3D shape from a single image
Detailed 3D shapes of the human body reveal personal characteristics that cannot be captured with standard 2D pictures. Such information is crucial for many applications in the entertainment industry (3D video), business (virtual try-on) or medical use (self-awareness or rehabilitation). Methods that can efficiently reconstruct detailed 3D human shapes in unconstrained environments are needed. In this research project we focus on the task of detailed 3D human body reconstruction in a single shot with a standard RGB camera. Learning to reconstruct complete 3D shapes of humans wearing loose clothes with using implicit representation discretized in cubic voxels is largely adopted by the community. However strong limitations remains: resolution vs memory consumption trade-off; no texture. We introduce a new implicit representation using tetrahedra that allows for direct formulation while significantly reducing the memory consumption.
PAPER CODE
Animatable avatars
Digital humans are the key to create immersive and lively virtual environments. Human avatars should not only possess realistic geometric details but they should also have the ability to be animated in the digital world with realistic motion of muscles and clothes, and at high frame rate. Currently, only professionals and artists can make realistic animatable avatars by using offline softwares like Maya or Blender, because it requires special skills, such as skeleton construction, skinning weights and physics (e.g. hair, clothes, etc...). A wide variety of techniques have been proposed to automate the process of generating animatable avatars, such as using examples of 3D posed meshes, captured 4D data or multi-view images. We argue that these methods require either heavy data preparation steps or time consuming post-process to transform the output into usable 3D meshes. What we really need, instead, is a simplified data preparation pipeline and output that can be directly used in standard animation software. We address this here for the first time.
Human pose estimation
3D marker-less motion capture can be achieved by triangulating estimated multi-views 2D poses. However, when the 2D pose estimation fails, the 3D motion capture also fails. This is particularly challenging for sports performance of athletes, which have extreme poses. In extreme poses (like having the head down) state-of-the-art 2D pose estimator such as OpenPose do not work at all. In this work, we propose a new method to improve the training of 2D pose estimators for extreme poses by leveraging a new sports dataset and our proposed data augmentation strategy.
PAPER
3D human pose estimation from a single 2D video is an extremely difficult task because computing 3D geometry from 2D images is an ill-posed problem.
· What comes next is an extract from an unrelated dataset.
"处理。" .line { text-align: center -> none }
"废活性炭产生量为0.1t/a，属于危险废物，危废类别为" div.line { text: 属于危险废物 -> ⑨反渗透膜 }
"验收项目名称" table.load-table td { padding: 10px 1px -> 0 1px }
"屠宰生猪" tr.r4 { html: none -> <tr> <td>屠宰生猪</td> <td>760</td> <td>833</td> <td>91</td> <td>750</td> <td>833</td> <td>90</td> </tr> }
Recent popular solutions adopt fully-supervised learning strategy, which requires to train a deep network on a large-scale ground truth dataset of 3D poses and 2D images. However, such a large-scale dataset with natural images does not exist, which limits the usability of existing methods. While building a complete 3D dataset is tedious and expensive, abundant 2D in-the-wild data is already publicly available. As a consequence, there is a growing interest in the computer vision community to design efficient techniques that use the unsupervised learning strategy, which does not require any ground truth 3D data. Such methods can be trained with only natural 2D images of humans. In this paper we propose an unsupervised method for estimating 3D human pose in videos. The standard approach for unsupervised learning is to use the Generative Adversarial Network (GAN) framework. To improve the performance of 3D human pose estimation in videos, we propose a new GAN network that enforces body consistency over frames in a video.
PAPER
3D pedestrian detection
Pedestrian detection is a critical problem in many areas, such as smart cities, surveillance, monitoring, autonomous driving, and robotics. AI-based methods have made tremendous progress in the field in the last few years, but good performance is limited to data that match the training datasets. We present a multi-camera 3D pedestrian detection method that does not need to be trained using data from the target scene. The core idea of our approach consists in formulating consistency in multiple views as a graph clique cover problem. We estimate pedestrian ground location on the image plane using a novel method based on human body poses and person's bounding boxes from an off-the-shelf monocular detector. We then project these locations onto the ground plane and fuse them with a new formulation of a clique cover problem from graph theory. We propose a new vertex ordering strategy to define fusion priority based on both detection distance and vertex degree. We also propose an optional step for exploiting pedestrian appearance during fusion by using a domain-generalizable person re-identification model. Finally, we compute the final 3D ground coordinates of each detected pedestrian with a method based on keypoint triangulation. We evaluated the proposed approach on the challenging WILDTRACK and MultiviewX datasets. Our proposed method significantly outperformed state-of-the-art in terms of generalizability. It obtained a MODA that was approximately 15\% and 2\% better than the best existing generalizable detection technique on WILDTRACK and MultiviewX, respectively.
PAPER
Populating VR spaces with digital humans
Detailed animations of human avatars must be included into the VR system to study the impact of the design on the people
lifestyle. We will develop a new AI-based approach for animated 3D human avatar generation in a given 3D scene. To learn
how to animate and consistently deform the human body and clothes we must first build a new 4D (3D+time) human body and
cloth database.
With our 4D human dataset we will design a network to generate realistic animation of humans wearing loose clothes. This
will allow us to populate scenes with diverse human avatars performing daily activities.